**Work request**
Without the images, write out all of the following entries exactly.

**Data listing**
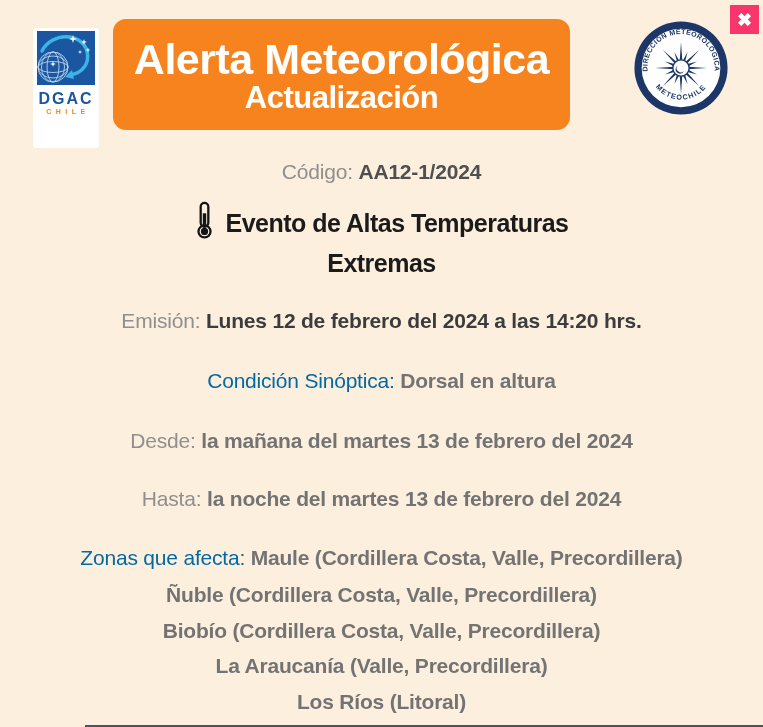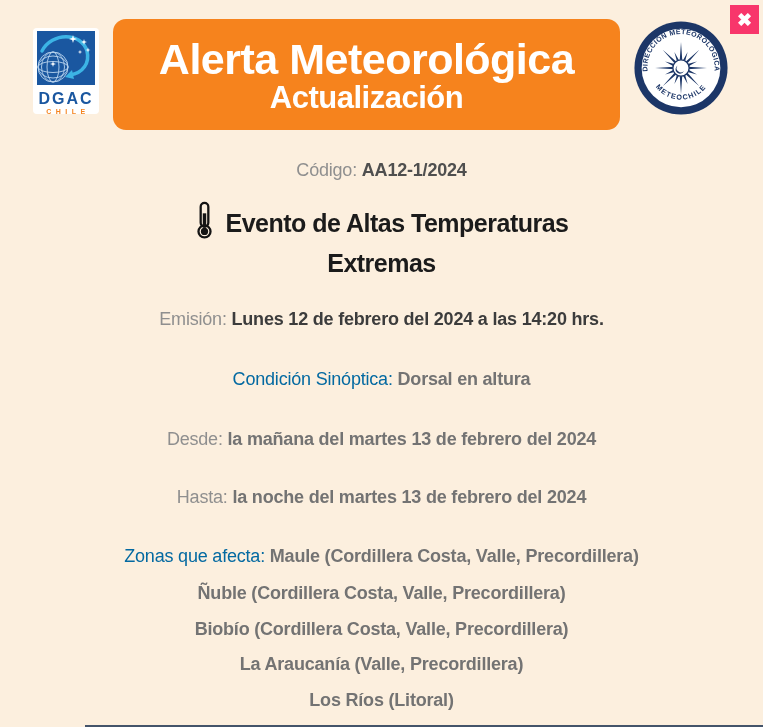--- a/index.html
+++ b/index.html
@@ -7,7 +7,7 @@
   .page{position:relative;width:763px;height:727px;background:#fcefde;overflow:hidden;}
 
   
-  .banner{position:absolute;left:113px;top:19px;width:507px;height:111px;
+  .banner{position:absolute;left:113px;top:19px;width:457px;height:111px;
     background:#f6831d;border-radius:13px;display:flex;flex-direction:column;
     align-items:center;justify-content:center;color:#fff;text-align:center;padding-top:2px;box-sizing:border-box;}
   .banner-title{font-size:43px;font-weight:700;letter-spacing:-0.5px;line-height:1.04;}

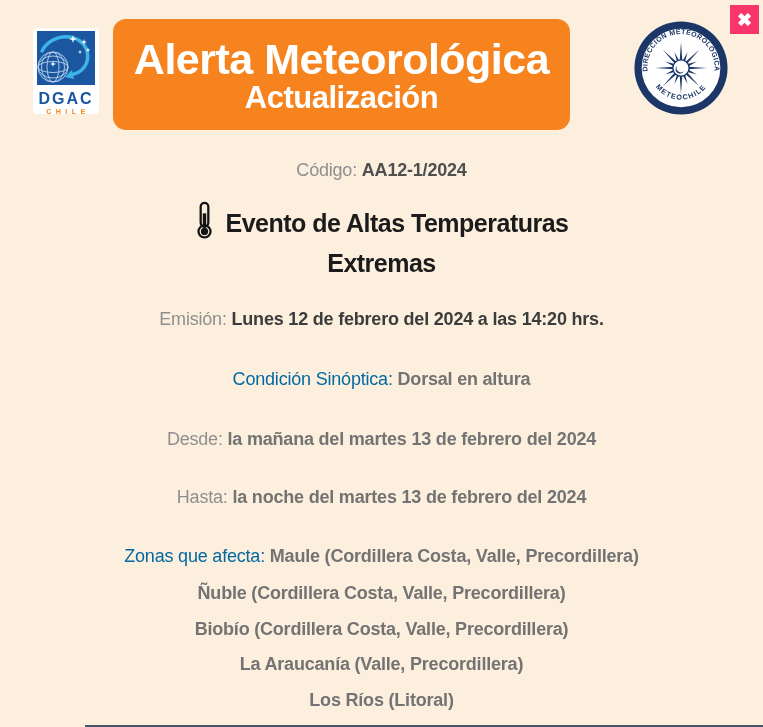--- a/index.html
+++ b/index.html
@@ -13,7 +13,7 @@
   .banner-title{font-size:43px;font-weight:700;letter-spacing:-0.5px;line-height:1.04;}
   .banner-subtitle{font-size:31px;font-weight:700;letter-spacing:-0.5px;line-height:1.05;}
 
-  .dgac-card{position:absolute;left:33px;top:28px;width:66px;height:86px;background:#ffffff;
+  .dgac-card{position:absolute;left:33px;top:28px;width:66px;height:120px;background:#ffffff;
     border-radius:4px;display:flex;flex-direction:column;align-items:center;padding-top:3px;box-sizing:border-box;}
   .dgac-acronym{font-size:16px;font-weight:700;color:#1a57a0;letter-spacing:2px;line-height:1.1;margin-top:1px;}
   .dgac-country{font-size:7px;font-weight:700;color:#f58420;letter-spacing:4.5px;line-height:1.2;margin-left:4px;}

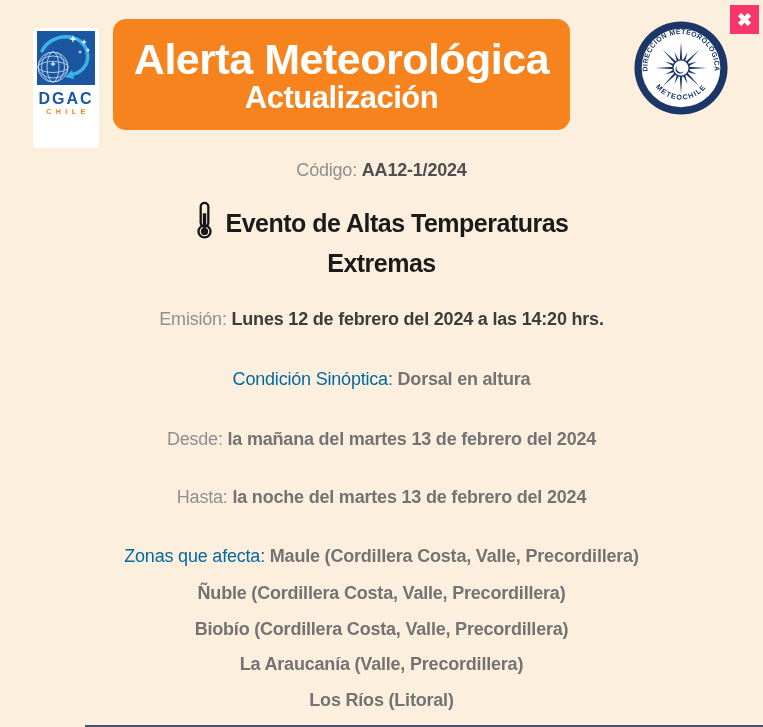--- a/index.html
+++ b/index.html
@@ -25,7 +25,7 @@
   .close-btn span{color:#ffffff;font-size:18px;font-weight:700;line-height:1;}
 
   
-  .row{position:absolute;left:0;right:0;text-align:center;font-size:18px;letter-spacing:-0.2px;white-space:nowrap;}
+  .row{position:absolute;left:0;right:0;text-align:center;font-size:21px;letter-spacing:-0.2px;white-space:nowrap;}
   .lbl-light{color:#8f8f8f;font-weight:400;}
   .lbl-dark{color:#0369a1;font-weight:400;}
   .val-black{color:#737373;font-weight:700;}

**Task response**
--- a/index.html
+++ b/index.html
@@ -7,7 +7,7 @@
   .page{position:relative;width:763px;height:727px;background:#fcefde;overflow:hidden;}
 
   
-  .banner{position:absolute;left:113px;top:19px;width:507px;height:111px;
+  .banner{position:absolute;left:113px;top:19px;width:457px;height:111px;
     background:#f6831d;border-radius:13px;display:flex;flex-direction:column;
     align-items:center;justify-content:center;color:#fff;text-align:center;padding-top:2px;box-sizing:border-box;}
   .banner-title{font-size:43px;font-weight:700;letter-spacing:-0.5px;line-height:1.04;}

--- a/index.html
+++ b/index.html
@@ -13,7 +13,7 @@
   .banner-title{font-size:43px;font-weight:700;letter-spacing:-0.5px;line-height:1.04;}
   .banner-subtitle{font-size:31px;font-weight:700;letter-spacing:-0.5px;line-height:1.05;}
 
-  .dgac-card{position:absolute;left:33px;top:28px;width:66px;height:86px;background:#ffffff;
+  .dgac-card{position:absolute;left:33px;top:28px;width:66px;height:120px;background:#ffffff;
     border-radius:4px;display:flex;flex-direction:column;align-items:center;padding-top:3px;box-sizing:border-box;}
   .dgac-acronym{font-size:16px;font-weight:700;color:#1a57a0;letter-spacing:2px;line-height:1.1;margin-top:1px;}
   .dgac-country{font-size:7px;font-weight:700;color:#f58420;letter-spacing:4.5px;line-height:1.2;margin-left:4px;}

--- a/index.html
+++ b/index.html
@@ -25,7 +25,7 @@
   .close-btn span{color:#ffffff;font-size:18px;font-weight:700;line-height:1;}
 
   
-  .row{position:absolute;left:0;right:0;text-align:center;font-size:18px;letter-spacing:-0.2px;white-space:nowrap;}
+  .row{position:absolute;left:0;right:0;text-align:center;font-size:21px;letter-spacing:-0.2px;white-space:nowrap;}
   .lbl-light{color:#8f8f8f;font-weight:400;}
   .lbl-dark{color:#0369a1;font-weight:400;}
   .val-black{color:#737373;font-weight:700;}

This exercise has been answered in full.